113: comparison unit

114: operation control unit

115: high voltage transmission unit

116: discharge part

BACKGROUND OF THE INVENTION 1. Field of the Invention The present invention relates to a block decoder of a flash memory device, and in particular, bias transmission from a global word line to a local word line is prevented due to a decrease in output of a high voltage generator that generates a high voltage during device operation. A block decoder of a flash memory device can be prevented from being blocked.

In general, a flash memory device includes a block decoder for selecting a memory cell array on a block basis to perform program, read, and erase operations of a memory cell. block decorder)

As shown in FIG. 1, the block decoder 10 decodes a block address to select a corresponding memory cell array block 20 to be selected.

As shown in FIG. 2, the block decoder 10 includes a high voltage generator 11 for generating a high voltage Vpp, NMOS transistors T1 and T2 for transmitting a high voltage Vpp to a node; The high voltage switches 12a and 12b for transmitting the high voltage Vpp to the gate terminals of the NMOS transistors T1 and T2 and the potential of the node are prevented in order to prevent breakdown of the NMOS transistor NS. And diodes D1 and D2 that discharge to a constant level.

An operation characteristic of the block decoder 10 having such a configuration will be described with reference to FIG. 3.                         

First, the enable signal EN of the high voltage switches 12a and 12b is a signal that is activated in synchronization with a block address. That is, the signal is activated when the corresponding block decoder 10 is selected by the block address. When the enable signal EN is activated from the low level to the high level, the high voltage switches 12a and 12b are enabled to the high voltage Vpp generated from the high voltage generator 11. Accordingly, the signals GA and GB are transferred to the gate terminals of the NMOS transistors T1 and T2, respectively. NMOS transistors T1 and T2 are turned on by signals GA and GB. As the NMOS transistors T1 and T2 are turned on, the high voltage Vpp generated by the high voltage generator 11 is transferred to a node.

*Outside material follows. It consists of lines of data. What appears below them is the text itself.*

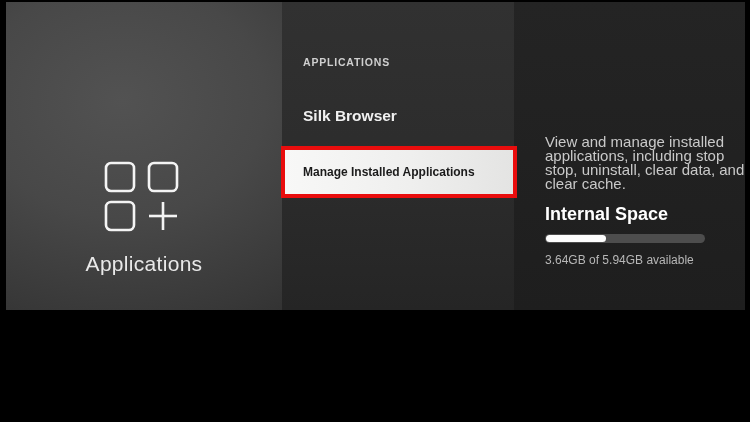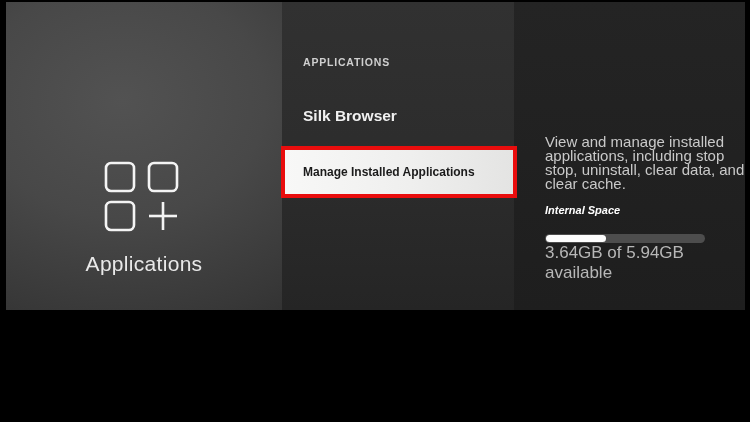--- a/index.html
+++ b/index.html
@@ -64,7 +64,7 @@
   }
   .storage-title {
     position:absolute; left:31px; top:203px;
-    font-size:11px; font-weight:700; color:#ffffff; line-height:1;font-style:italic;
+    font-size:18px; font-weight:700; color:#ffffff; line-height:1;
   }
   .storage-bar {
     position:absolute; left:31px; top:232px;

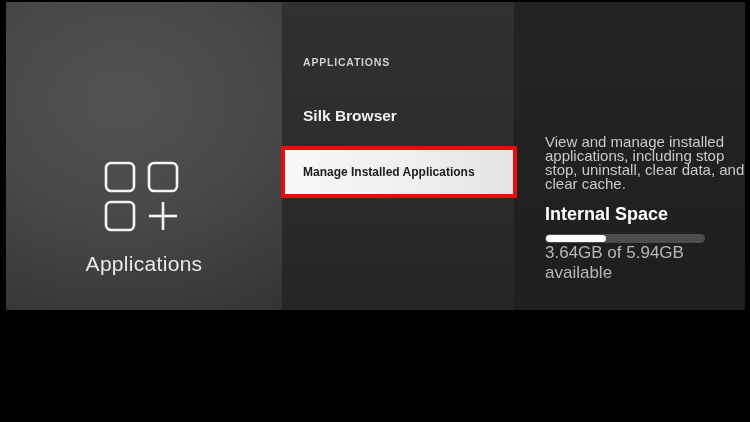--- a/index.html
+++ b/index.html
@@ -78,8 +78,8 @@
     width:38%;
   }
   .storage-available {
-    position:absolute; left:31px; top:241px;
-    font-size:17px; color:#b7b7b7; line-height:1.2;
+    position:absolute; left:31px; top:251px;
+    font-size:12px; color:#b7b7b7; line-height:1.2;
   }
 </style>
 </head>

In this state, when the enable signal EN transitions to the low level, the output signals GA and GB of the high voltage switches 12a and 12b are shifted from the high level to the low level in synchronization with this. Accordingly, the NMOS transistors T1 and T2 are turned off and the node is in a floating state. In this state, when a bias voltage, approximately 16V (program voltage) is applied to the NMOS transistor NS through the global word line GWL, the NMOS transistor NS is turned on due to the coupling effect. On, the bias voltage is transferred to the local word line (LWL).

However, in such a configuration, as shown in FIG. 3, when the high voltage Vpp is shaken (see 'A' shown) due to the output drop of the high voltage generator 11, the high voltage generator is higher than the potential of the node. The output potential of (11) is lowered so that the potential of the node is discharged through the diodes D1 and D2, resulting in a voltage drop. The potential of the node must be maintained at a constant potential until the operation is completed. If a voltage drop occurs during the operation, the coupling effect does not occur and thus the NMOS transistor NS is turned off to turn off the global word line GWL. Bias transfer to the local word line (LWL) is not made.

Accordingly, the present invention has been made to solve the above-described problem, a flash that can prevent the bias transmission from the global word line to the local word line due to the output deterioration of the high voltage generator that generates a high voltage during device operation It is an object of the present invention to provide a block decoder of a memory device.

According to an aspect of the present invention for realizing the above object, the high voltage generation unit for generating a first voltage, the second voltage extracted from the high voltage generation unit and the high voltage generation by comparing a reference voltage having a predetermined level A comparator for detecting a change in the first voltage output from a negative part, a first transfer part for transmitting the first voltage to the block word line, and when the first voltage is lower than a potential of the block word line, A discharge unit for discharging a voltage of a block word line, a switch unit for controlling an operation of the transfer unit, and a control unit according to an output signal and an enable signal of the comparator unit, wherein the second voltage is greater than the reference voltage. Note the bias voltage that is supplied to the global word line according to the potential of the block word line and the control unit for reactivating the switch unit when lowered A block decoder of a flash memory device including a second transfer unit for supplying a local word line connected to a recell is provided.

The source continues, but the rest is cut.